Kendisinin de beğendiği Sezai Karakoç usta “Sussun bütün böcekler, sussun bütün çöl / Leyla’ nın uyku saati geldi” diyordu… Ustası misalince söylemini yapmaktan da çekinmez şair.
Sonra, kıskançlığını “yerdeki karıncadan mühür gözlüsü” nü kıskanan Halk ozanımız gibi, çok ileri noktalara taşır. “Hiçbir şiir / hiçbir şarkı / kullanmasın Leyla nakaratını / hiçbir televizyon kanalında / radyo istasyonunda / gazete manşetinde / Leyla adı geçmesin…” der. Ve Leyla’ nın doğum gününde kutlu doğum diyerek, mevlütler, dualar okunsun, hatimler indirilsin” diye seslenir.
Leyla, Asım Yapıcı’ nın şiirinde “kamil insan”, “ilâhi aşka onu taşıyan” bir rehberdir.
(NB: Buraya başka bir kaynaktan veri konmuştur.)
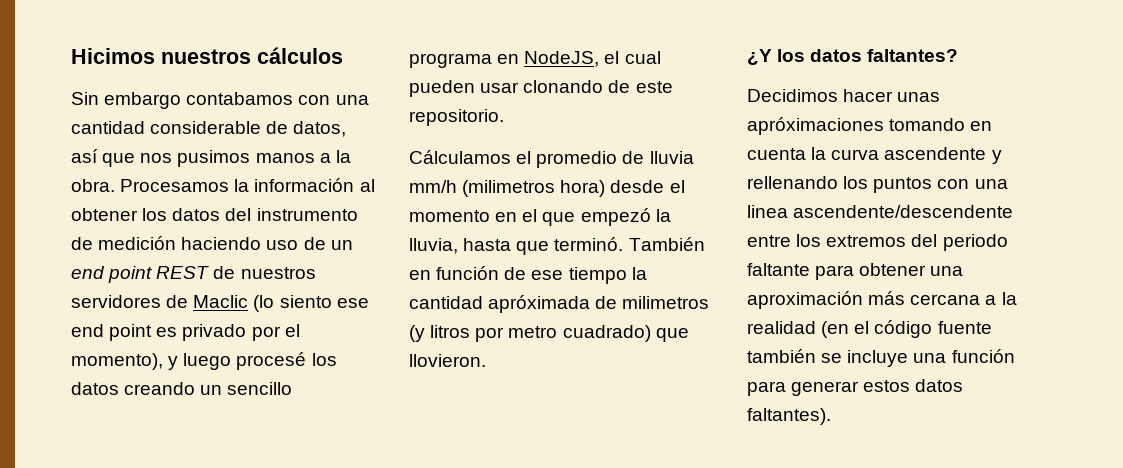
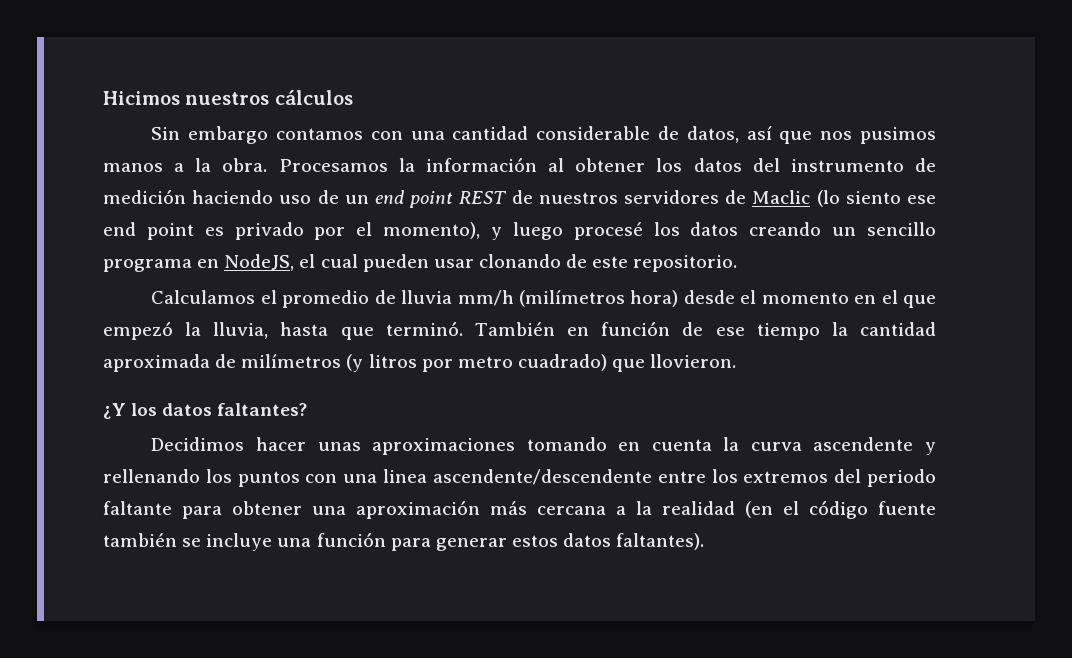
[186,92,294,105] contabamos -> [276,128,364,140] contamos
[409,150,511,164] Cálculamos -> [151,290,256,304] Calculamos
[462,180,556,197] (milimetros -> [519,290,626,307] (milímetros
[488,295,710,313] apróximada de milimetros -> [103,354,342,372] aproximada de milímetros
[747,117,884,135] apróximaciones -> [372,438,516,455] aproximaciones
Bakın gece, ateş, güneş ve dini öğeler konusuna örnekler vereyim size:
-Artık Düş Görmüyorum” şiirinde:
……………
Gölgen kovalıyor gölgemi
Gözünü ovuyor güneş
Ateş çekiyor beni çapaklı gözleriyle
-“Duyguların Ölümü” şiirinde:
………………….
Kalbi olduğuna inanırdım taşların
Ateşin vicdanını duyardım içimde
…………………
Demir erirdi
Su ve ateş erirdi
AZRAİL’ in ağladığını duyardım içimde
KABİL’ de Filistin’ de
……………….
Ateş böcekleri
Kandil olurdu Mezarlıklara
KABİR SUALLERİ bir başkaydı orada
………………
Sevgililer ayrılınca
Ateş yanmaz olurdu
……………..
Sen gidince azalırlardı
İnce ince ağlardı gece
……………
ÖLÜM bile hoş gelirdi
……………
CEHENNEM fışkırıyordu sanki damarlarımdan
……………………………………….
-“Arayış” şiirinde:
………………………………………
Mecnun’un hikâyesi ne saçma! ”
…………………………………..
ÖLÜMün adı silinecek lügatlerden
……………………………………
ŞEYTANlar inlerine kaçacak
…………………………….
Yeni bir doğuş arıyorum GÜNAHsız rahimlerden
Sonsuzluk ateşini harlıyorum içimde
……………………………
MELEK girmez bir sokakta
Kendimi seyrediyorum bazen
Ateşten bir aynada
……………………………
Çölde su arıyorum
Gölde ateş
Güneş arıyorum toprağın altında
……………………………………
Belki de ben
Bir balığın karnından bakmalıyım hayata
………………………………
Ya bir NEBİ
Ya bir bozkurt yol göstermeli bana
…………………………..”
-“Besmele Duymuş Şeytan” şiirinde;
……………………………….
Besmele duymuş ŞEYTAN gibi
Çarpılırdım
Her gördüğümde seni
……………………………….”
-“Yangın” şiirinde;
……………………………….
Yanığı yüreğime sinmiş düşler
……………………………..
Ve bir yanık kokusundan başka
Yanık bir sevda
Yanık bir hasret
Yanıklar sarıyor beni
………………………………….
RUHumun en mahrem yerlerinde
Bir ateş sarıyor beni
…………………………………..
CİNlerle top oynadığım sokakta
………………………………….
-“Ruhsuz ve Cilveli” şiirinde;
Bir ateş vardı
Ruhsuz ve cilveli
Kalbimi ödünç aldı
Gece
…………………………………
Bir güneş vardı
……………………………..
ŞEYTANa aşıktı kafir
……………………………..
Gece
Hasret örsünde dövdüm aşkımı
……………………………….
Buz kestim, ateşte dondum
Güneş altında
……………………………….
Ve su istedi ateş
……………………………….
-“Sevgi ve Oyun” şiirinde;
………………………………..
Canlarla oynuyor AZRAİL
Sevgili benimle
…………………………………..
RUH’um ateşle oynuyor
……………………………….
-“Kırmızı” şiirinde;
…………………………….
Dilimi ateşte dağlıyorum
Yüreğimi güneşte
…………………………….
Bu saydığımız örnekleri bir çok şiirinde bulmak mümkün. Asım Yapıcı Hoca’ mızın “AŞKIMI GÜNEŞTE YIKAYIP YAĞMURLARDA KURUTTUĞUMDAN BERİ” isimli şiir kitabını alın, okuyun ve benim gibi bir inceleyin; göreceksiniz bütün bunları. Şiirde dini öğeleri nasıl ustalıkla kullanmış.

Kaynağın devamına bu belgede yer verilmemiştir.